Arbitration in determining prescription drug prices is a viable mechanism to address the burden of high and escalating pharmaceutical prices in the U.S. market, according to policy adopted by the nation’s physicians at the Interim Meeting of the American Medical Association (AMA) House of Delegates. The new policy establishes principles to guide the AMA’s support for the use of arbitration in determining prescription drug prices and builds upon existing AMA policy in favor of drug price negotiation as an alternative to price controls.
“As prescription drug prices have spiked, the AMA has strongly advocated for more competition and transparency in the pharmaceutical marketplace to protect patients,” said AMA President Patrice A. Harris, M.D., M.A. “There are situations in which payers have weakened bargaining power to negotiate lower drug prices due to a drug’s lack of competition in the marketplace, which means patients are left with high out-of-pocket costs and questioning whether they will be able to afford the medications they need. Physicians decided that additional AMA policy was needed to guide advocacy efforts on the use of arbitration and other innovative proposals to promote reasonable drug pricing.”
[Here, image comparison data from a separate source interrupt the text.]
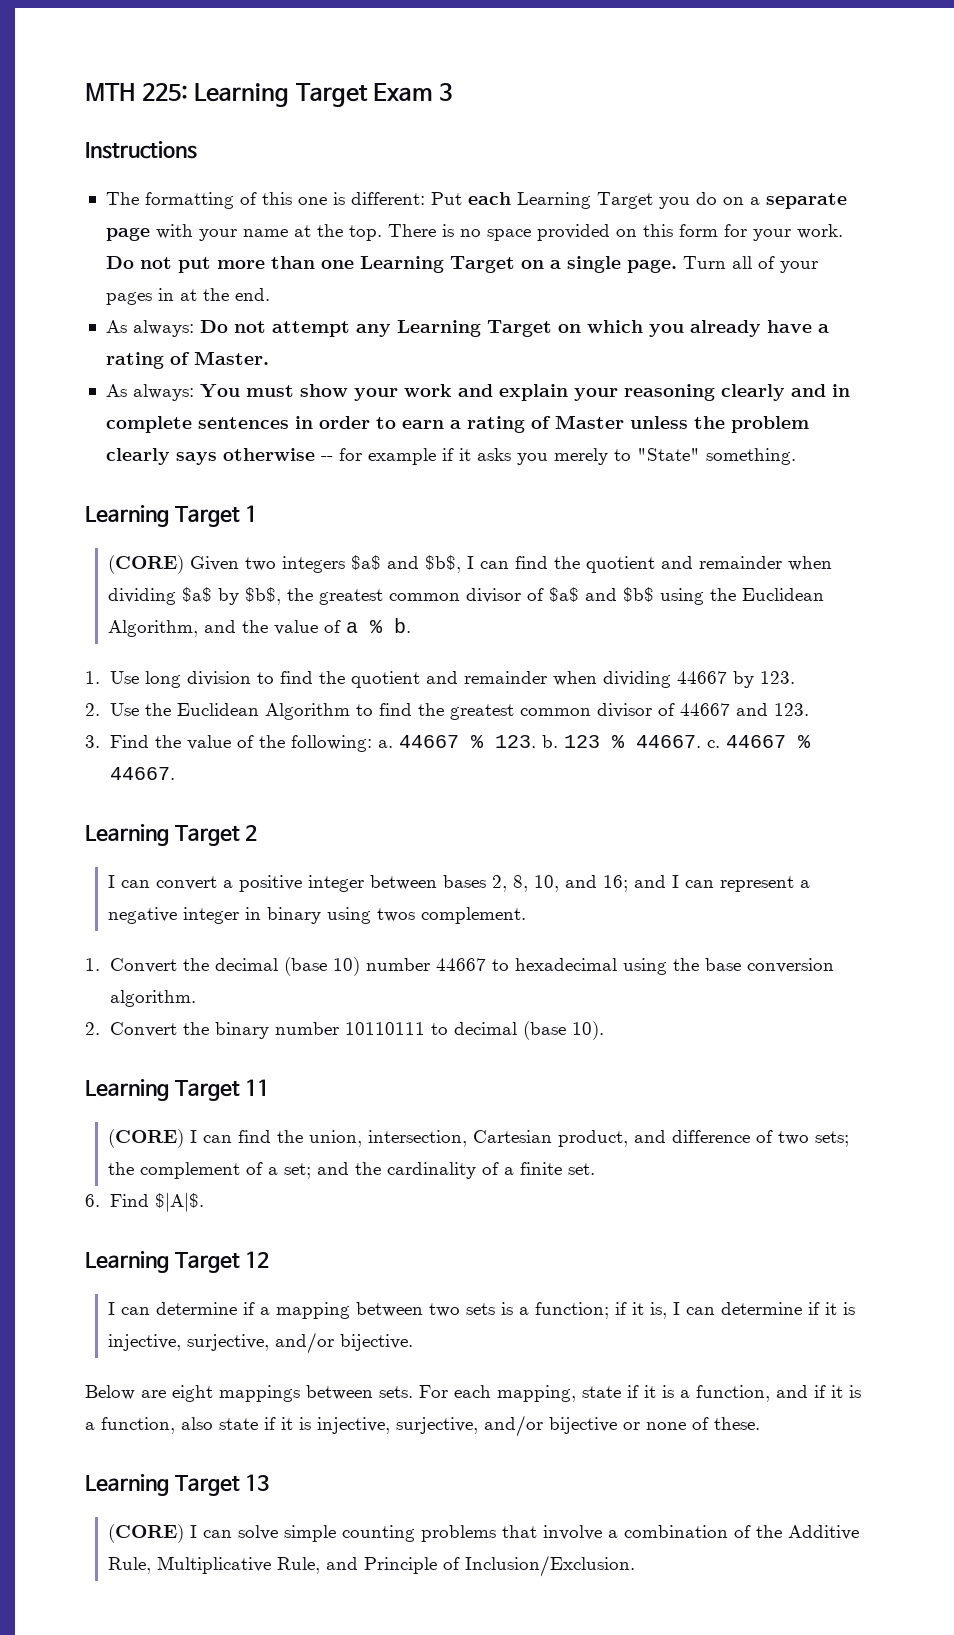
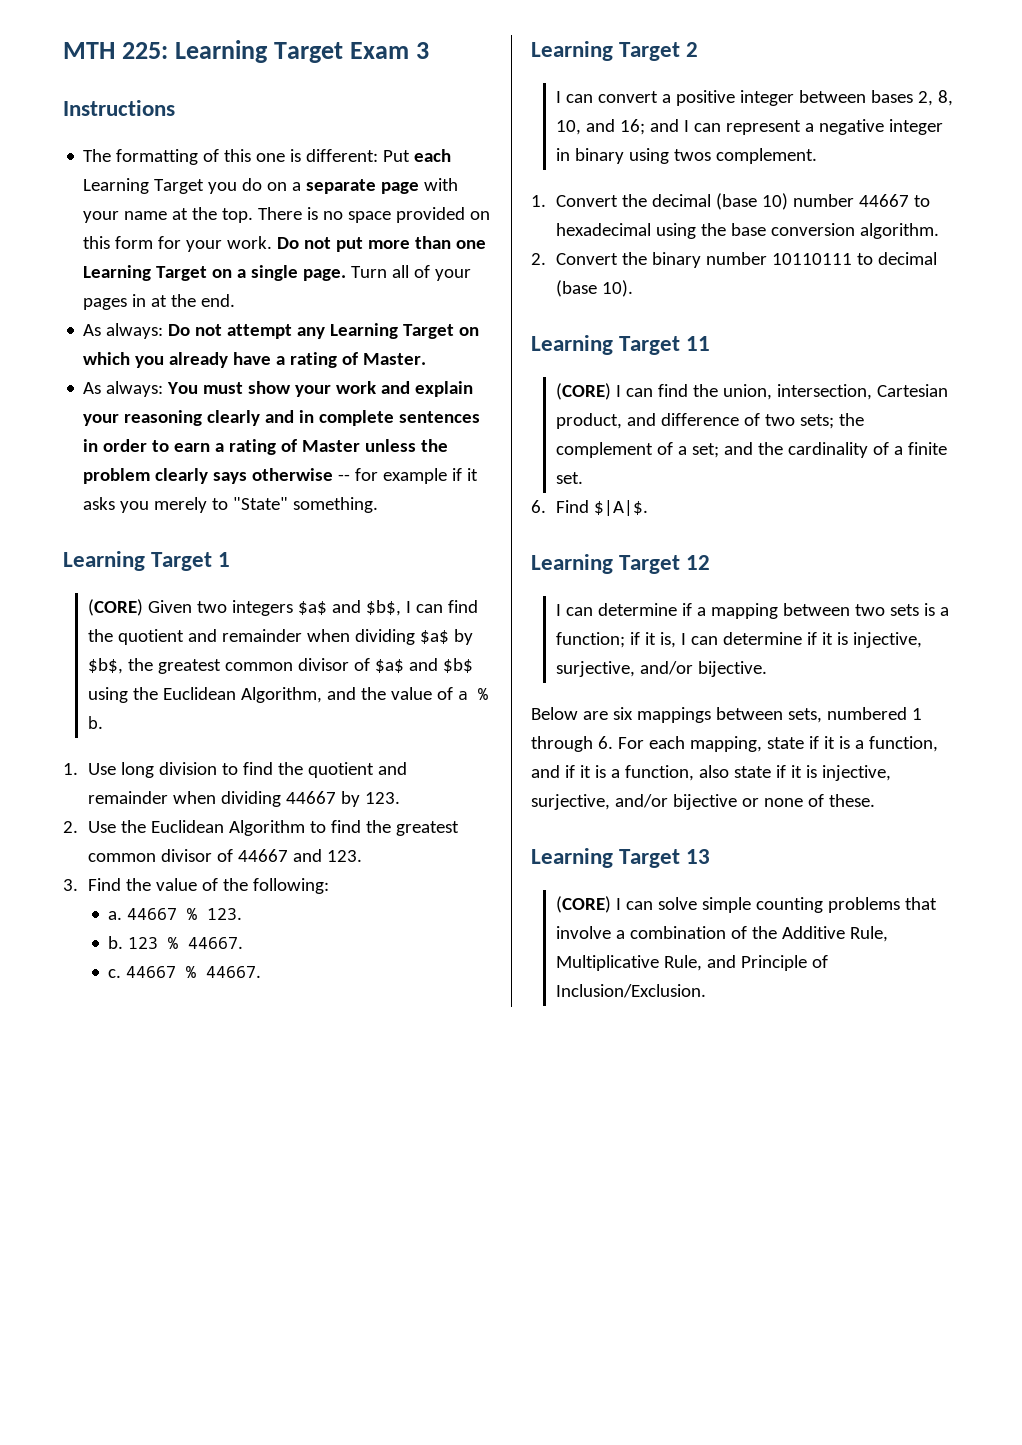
- 3. Find the value of the following: a.
+ 3. Find the value of the following:
+ a.
- 44667 % 123. b.
+ 44667 % 123.
+ b.
- 123 % 44667. c.
+ 123 % 44667.
+ c.
- Below are eight mappings between sets. For each mapping, state if it is a function, and if it is a function, also state if it is injective, surjective, and/or bijective or none of these.
+ Below are six mappings between sets, numbered 1 through 6. For each mapping, state if it is a function, and if it is a function, also state if it is injective, surjective, and/or bijective or none of these.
The AMA principles emphasize that arbitration in determining prescription drug prices should be used for pharmaceuticals that have insufficient competition; have high list prices; or have experienced unjustifiable price increases. Using arbitration will help rebalance the importance of prescription drug affordability with the need for innovation, as an alternative to the status quo, which allows unilateral price setting of drugs by manufacturers without regard to patient access and affordability. Importantly, arbitration provides an incentive for drug manufacturers and payers to arrive at a negotiated price.
The AMA principles recommend that the arbitration process be overseen by objective, independent entities, which would have the authority to select neutral arbitrators or an arbitration panel, with strong conflict-of-interest protections built in.
Arbitration should be coupled with additional innovative proposals that promote value and encourage competition within the pharmaceutical marketplace. Incorporating a drug’s value and cost-effectiveness as factors in determining its length of market exclusivity has the potential to promote increased competition for therapies that are priced too high in relation to their clinical effectiveness and overall value. As such, the new AMA policy supports the use of contingent exclusivity periods for pharmaceuticals, which would tie the length of the exclusivity period of a drug to its cost-effectiveness at its list price at the time of market introduction.
The new policy also establishes principles to guide the AMA’s position on legislative and regulatory proposals that would use the average of a drug’s price internationally to serve as an upper limit in drug price negotiations, set a drug’s price, or determine whether a drug’s price is “excessive” to trigger additional interventions. The policy recommends safeguards to ensure that such international drug price averages are used in a way that upholds market-based principles and preserves patient access to necessary medications.